◆ Task item
Could you restate every line of the data word for word?

BEGIN Available records

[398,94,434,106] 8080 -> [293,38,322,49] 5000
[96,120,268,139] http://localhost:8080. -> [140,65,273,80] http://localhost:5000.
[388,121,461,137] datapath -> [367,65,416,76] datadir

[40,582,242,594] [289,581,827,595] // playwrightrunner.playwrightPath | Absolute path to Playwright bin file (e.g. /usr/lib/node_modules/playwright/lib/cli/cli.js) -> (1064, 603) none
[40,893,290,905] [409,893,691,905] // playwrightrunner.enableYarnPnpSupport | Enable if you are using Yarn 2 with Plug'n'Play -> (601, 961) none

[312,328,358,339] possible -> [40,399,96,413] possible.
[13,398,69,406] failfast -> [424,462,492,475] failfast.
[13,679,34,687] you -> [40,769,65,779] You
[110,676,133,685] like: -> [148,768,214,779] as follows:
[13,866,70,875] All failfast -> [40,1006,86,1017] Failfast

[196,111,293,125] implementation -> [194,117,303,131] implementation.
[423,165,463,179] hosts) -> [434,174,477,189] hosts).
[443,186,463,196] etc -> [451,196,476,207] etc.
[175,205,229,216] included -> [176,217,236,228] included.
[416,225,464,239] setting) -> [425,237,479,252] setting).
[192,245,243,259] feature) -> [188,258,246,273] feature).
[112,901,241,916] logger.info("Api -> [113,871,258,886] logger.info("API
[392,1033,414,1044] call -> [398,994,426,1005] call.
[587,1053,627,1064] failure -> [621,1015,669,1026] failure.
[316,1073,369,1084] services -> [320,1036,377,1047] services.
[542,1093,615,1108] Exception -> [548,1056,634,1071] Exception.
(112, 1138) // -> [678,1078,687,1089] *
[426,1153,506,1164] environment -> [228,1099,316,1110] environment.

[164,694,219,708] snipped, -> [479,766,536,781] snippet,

END Available records

◆ Exercise solution
[398,94,434,106] 8080 -> [293,38,322,49] 5000
[96,120,268,139] http://localhost:8080. -> [140,65,273,80] http://localhost:5000.
[388,121,461,137] datapath -> [367,65,416,76] datadir

[40,582,242,594] [289,581,827,595] // playwrightrunner.playwrightPath | Absolute path to Playwright bin file (e.g. /usr/lib/node_modules/playwright/lib/cli/cli.js) -> (1064, 603) none
[40,893,290,905] [409,893,691,905] // playwrightrunner.enableYarnPnpSupport | Enable if you are using Yarn 2 with Plug'n'Play -> (601, 961) none

[312,328,358,339] possible -> [40,399,96,413] possible.
[13,398,69,406] failfast -> [424,462,492,475] failfast.
[13,679,34,687] you -> [40,769,65,779] You
[110,676,133,685] like: -> [148,768,214,779] as follows:
[13,866,70,875] All failfast -> [40,1006,86,1017] Failfast

[196,111,293,125] implementation -> [194,117,303,131] implementation.
[423,165,463,179] hosts) -> [434,174,477,189] hosts).
[443,186,463,196] etc -> [451,196,476,207] etc.
[175,205,229,216] included -> [176,217,236,228] included.
[416,225,464,239] setting) -> [425,237,479,252] setting).
[192,245,243,259] feature) -> [188,258,246,273] feature).
[112,901,241,916] logger.info("Api -> [113,871,258,886] logger.info("API
[392,1033,414,1044] call -> [398,994,426,1005] call.
[587,1053,627,1064] failure -> [621,1015,669,1026] failure.
[316,1073,369,1084] services -> [320,1036,377,1047] services.
[542,1093,615,1108] Exception -> [548,1056,634,1071] Exception.
(112, 1138) // -> [678,1078,687,1089] *
[426,1153,506,1164] environment -> [228,1099,316,1110] environment.

[164,694,219,708] snipped, -> [479,766,536,781] snippet,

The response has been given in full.